The largest donation to Emory was for $295 million, received in 1996 from the Lettie Pate Evans, Joseph B. Whitehead, and Robert W. Woodruff Foundations. Other large donations include:
- $50 million: July 9, 2007. From the O. Wayne Rollins Foundation and Grace Crum Rollins to the Rollins School of Public Health to double its physical space and attract new faculty.
- $83.3 million: 1999. From the estates of W.I.H. and Lula Pitts.
- $109 million (the largest gift in higher education history at the time): 1979. From the Robert W. Woodruff Foundation. Established the Emory Scholars Program and facilitated Emory's rise in national prominence.
- $261.5 million: Nov. 16, 2006. From the Robert W. Woodruff Foundation to overhaul the Emory Clinic, renovate the Woodruff Health Sciences Center Administration Building, and facilitate Emory's Strategic Plan.

Emory University celebrated its sesquicentennial anniversary in 1986, when it featured a student body of about 8,500 undergraduate and graduate students. In 2024, Emory University's endowment was ranked 17th in the nation at an estimated $11.044 billion.
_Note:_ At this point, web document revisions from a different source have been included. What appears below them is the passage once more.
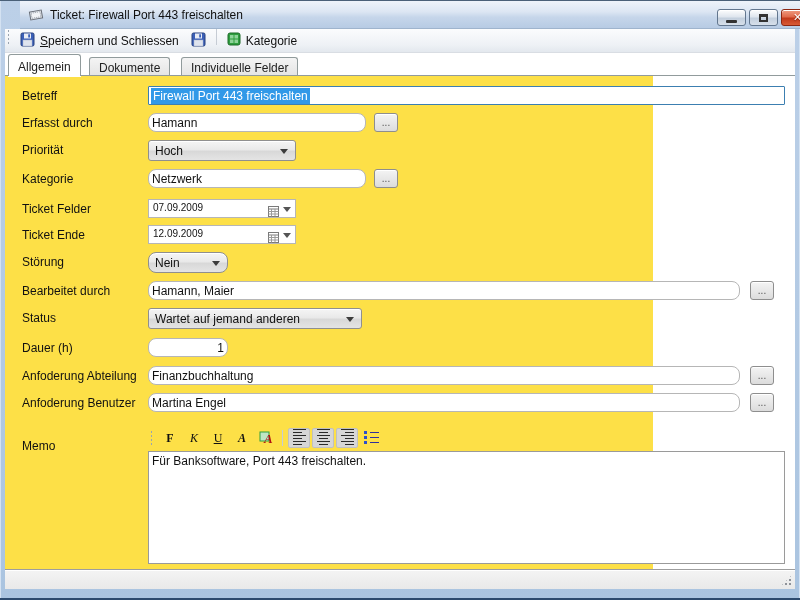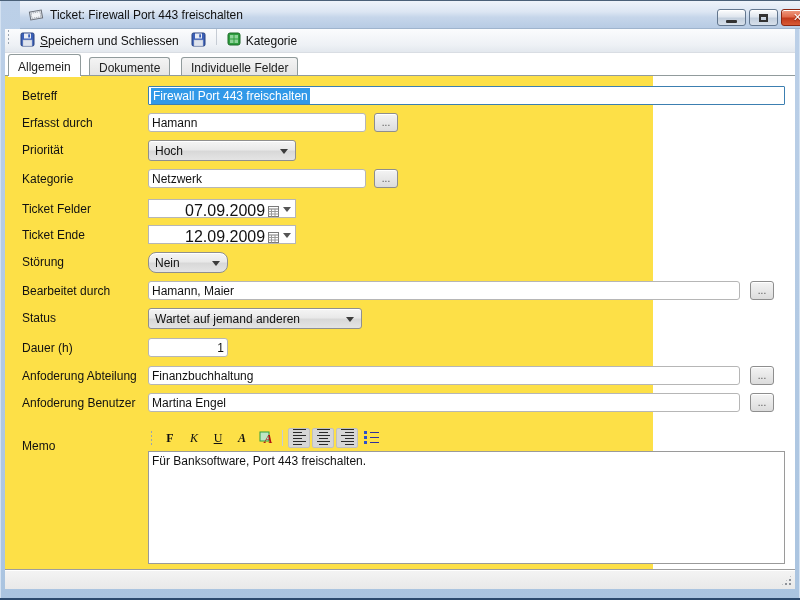--- a/index.html
+++ b/index.html
@@ -64,21 +64,21 @@
     box-shadow:0 1px 0 #fff;
   }
   .tab.t1{left:3px;}
   .tab.t2{left:84px;}
   .tab.t3{left:176px;}
   
   .content{position:absolute;left:0;top:47px;width:648px;height:493px;background:#fde047;}
   .row{position:absolute;left:0;width:790px;height:22px;}
   .flabel{position:absolute;left:17px;top:3px;font-size:12px;color:#111;white-space:nowrap;}
   .tinput{
-    position:absolute;left:143px;top:0;height:19px;border:1px solid #b6b6b6;border-radius:3px;
+    position:absolute;left:143px;top:0;height:19px;border:1px solid #b6b6b6;border-radius:8px;
     font-family:"Liberation Sans","DejaVu Sans",sans-serif;font-size:12px;color:#111;padding:0 3px;background:#fff;
   }
   .w218{width:218px;} .w592{width:592px;} .w80{width:80px;}
   .num{text-align:right;}
   .browse{
     position:absolute;top:0;width:24px;height:19px;border:1px solid #8e8e8e;border-radius:3px;
     background:linear-gradient(to bottom,#f4f4f4,#dcdcdc);
     font-size:10px;color:#555;line-height:8px;padding:0;cursor:default;
     box-shadow:inset 0 1px 0 #fff;
   }
@@ -98,21 +98,21 @@
   .ddl .ddl-text{position:absolute;left:6px;top:3px;font-size:12px;color:#111;white-space:nowrap;}
   .arrow{
     position:absolute;right:7px;top:8px;width:0;height:0;
     border-left:4px solid transparent;border-right:4px solid transparent;border-top:5px solid #3c3c3c;
   }
   .ddl.w148{width:148px;} .ddl.w214{width:214px;} .ddl.w80d{width:80px;border-radius:8px;}
   
   .datebox{
     position:absolute;left:143px;top:0;width:148px;height:19px;border:1px solid #b6b6b6;background:#fff;
   }
-  .datebox .dval{position:absolute;left:4px;top:2px;font-size:16px;color:#111;margin-left:32px;}
+  .datebox .dval{position:absolute;left:4px;top:2px;font-size:10px;color:#111;}
   .datebox .cal{position:absolute;right:16px;top:3px;width:11px;height:11px;}
   .datebox .arrow{right:4px;top:7px;border-top-color:#555;}
   
   .memo-toolbar{
     position:absolute;left:143px;top:350px;height:24px;display:flex;align-items:center;gap:2px;
   }
   .mbtn{
     width:22px;height:20px;display:flex;align-items:center;justify-content:center;
     font-size:12px;color:#111;border-radius:2px;
   }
Emory University completed a strategic planning process in 2005 led by Emory President James W. Wagner, Provost Earl Lewis and Executive Vice President Mike Mandl in collaboration with the Baltimore-based Ayers Saint Gross. After broad consultation with the entire Emory community, the comprehensive plan was put forward and approved by the Board of Trustees. The anticipated $3 billion plan will strengthen Emory University's programs in specific areas focused on key themes centered on major world issues.

On November 16, 2006, the Robert W. Woodruff Foundation announced that it would give Emory $261.5 million over four years to enhance the Emory Clinic, establish a Presidential Fund to provide seed money for the strategic plan, and to renovate the Woodruff Health Sciences Administration Building.

On September 15, 2008, The Emory Wheel reported that the Emory Board of Trustees had officially changed the name of Emory College to College of Arts and Sciences and the name of the Graduate School of Arts and Sciences to the James T. Laney School of Graduate Studies. The former ends the founding Emory College name after 172 years.

==175th Anniversary==

Emory celebrated its 175th anniversary in 2011. A university committee identified a list of 175 notable people for the occasion. A daily almanac features highlights from Emory's history.

==2018 annexation into Atlanta==

Prior to 2018 the campus was in an unincorporated area, statistically counted in the Druid Hills census-designated place. In 2016 Mark Niesse of The Atlanta Journal-Constitution wrote that the general public outside of Atlanta held the assumption that the university was in the city, and the university stated in a press release that year that "Emory already promotes its location as Atlanta, is known internationally as being located in Atlanta, routinely recruits faculty and students to Atlanta, and has an Atlanta address and zip code".

In 2016 the university stated that it intended to petition to be annexed into the City of Atlanta; in 2017 the university leadership formally submitted its petition. One factor that the annexation could have is expediting the construction of a MARTA line that serves the university since Atlanta sales taxes would now be collected in the annexed area.

To comply with the requirement that an annexed area be adjacent to the existing city limits, the university purchased a residence partially within the then-city limits. The residence had a price of $345,000, and the property had 1240 sqft of space. The residence is the only area connecting the university property with the rest of the city.

The city government also entered into a settlement with the DeKalb County government to settle a dispute, paving the way for the annexation. Due to the taxable revenue involved, there was a dispute over whether the area would remain in the DeKalb County School District or transition to Atlanta Public Schools. The area ultimately went to APS, and as part of a 2019 settlement Emory would help establish school-based clinics for DeKalb schools. The City of Atlanta annexed Emory's campus effective January 1, 2018, a part of its largest annexation within a period of 65 years; the Atlanta City Council voted to do so the prior December.